* _WORK TO BE COMPLETED_: The data must be reproduced verbatim; images are to be omitted.

* _DATA RECORDS_:
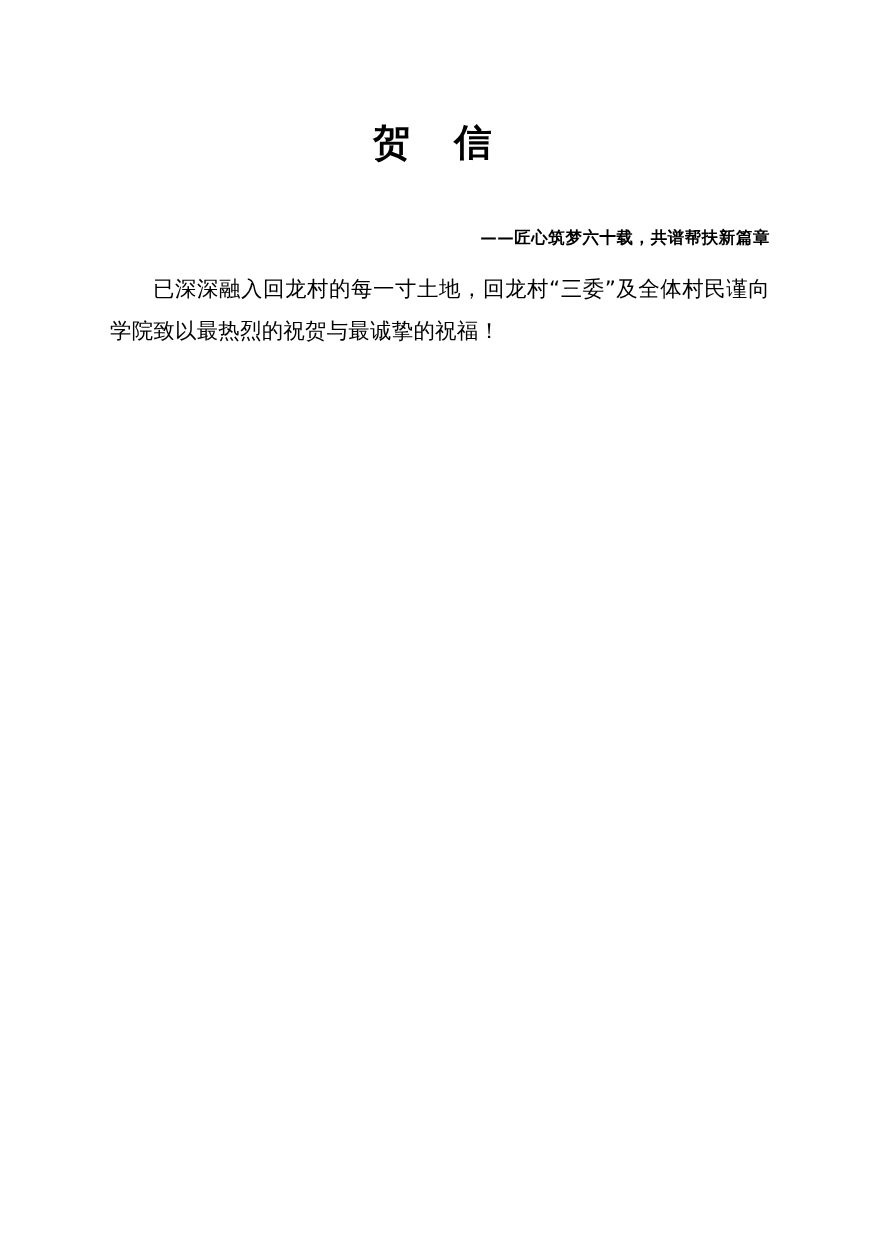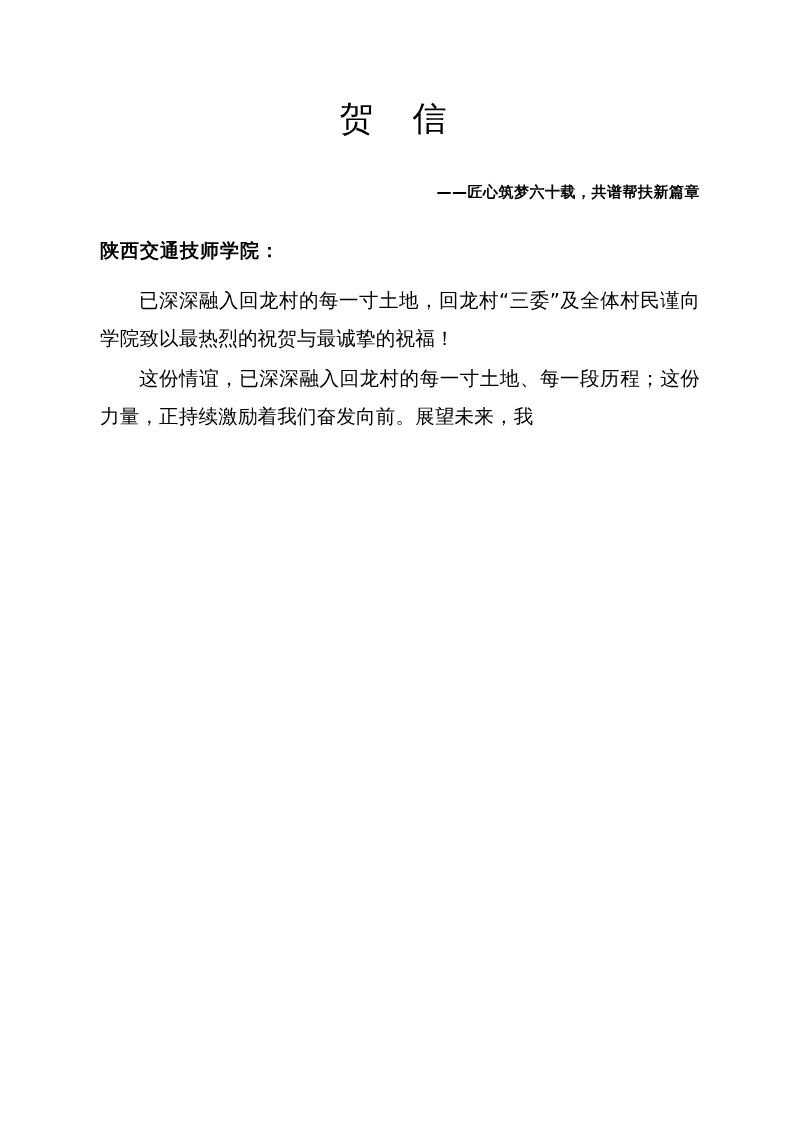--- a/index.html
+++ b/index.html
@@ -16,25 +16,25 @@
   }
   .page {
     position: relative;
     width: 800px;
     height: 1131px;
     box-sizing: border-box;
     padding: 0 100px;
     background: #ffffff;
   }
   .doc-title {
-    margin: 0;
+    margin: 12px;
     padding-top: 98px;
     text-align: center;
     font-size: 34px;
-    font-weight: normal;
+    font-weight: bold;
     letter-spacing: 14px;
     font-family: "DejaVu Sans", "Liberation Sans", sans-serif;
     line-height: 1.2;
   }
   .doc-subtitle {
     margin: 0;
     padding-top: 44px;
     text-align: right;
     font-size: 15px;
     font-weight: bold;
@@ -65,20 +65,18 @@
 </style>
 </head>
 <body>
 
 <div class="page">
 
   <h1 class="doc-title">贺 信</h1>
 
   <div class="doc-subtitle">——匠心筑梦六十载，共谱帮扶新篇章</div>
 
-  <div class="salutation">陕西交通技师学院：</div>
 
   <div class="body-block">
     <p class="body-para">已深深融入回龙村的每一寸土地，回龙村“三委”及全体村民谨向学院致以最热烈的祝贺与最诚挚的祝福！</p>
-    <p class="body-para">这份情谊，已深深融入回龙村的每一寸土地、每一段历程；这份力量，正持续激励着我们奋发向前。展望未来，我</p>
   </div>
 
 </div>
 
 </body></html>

* _RESPONSE TO THIS EXERCISE_:
--- a/index.html
+++ b/index.html
@@ -16,25 +16,25 @@
   }
   .page {
     position: relative;
     width: 800px;
     height: 1131px;
     box-sizing: border-box;
     padding: 0 100px;
     background: #ffffff;
   }
   .doc-title {
-    margin: 0;
+    margin: 12px;
     padding-top: 98px;
     text-align: center;
     font-size: 34px;
-    font-weight: normal;
+    font-weight: bold;
     letter-spacing: 14px;
     font-family: "DejaVu Sans", "Liberation Sans", sans-serif;
     line-height: 1.2;
   }
   .doc-subtitle {
     margin: 0;
     padding-top: 44px;
     text-align: right;
     font-size: 15px;
     font-weight: bold;
@@ -65,20 +65,18 @@
 </style>
 </head>
 <body>
 
 <div class="page">
 
   <h1 class="doc-title">贺 信</h1>
 
   <div class="doc-subtitle">——匠心筑梦六十载，共谱帮扶新篇章</div>
 
-  <div class="salutation">陕西交通技师学院：</div>
 
   <div class="body-block">
     <p class="body-para">已深深融入回龙村的每一寸土地，回龙村“三委”及全体村民谨向学院致以最热烈的祝贺与最诚挚的祝福！</p>
-    <p class="body-para">这份情谊，已深深融入回龙村的每一寸土地、每一段历程；这份力量，正持续激励着我们奋发向前。展望未来，我</p>
   </div>
 
 </div>
 
 </body></html>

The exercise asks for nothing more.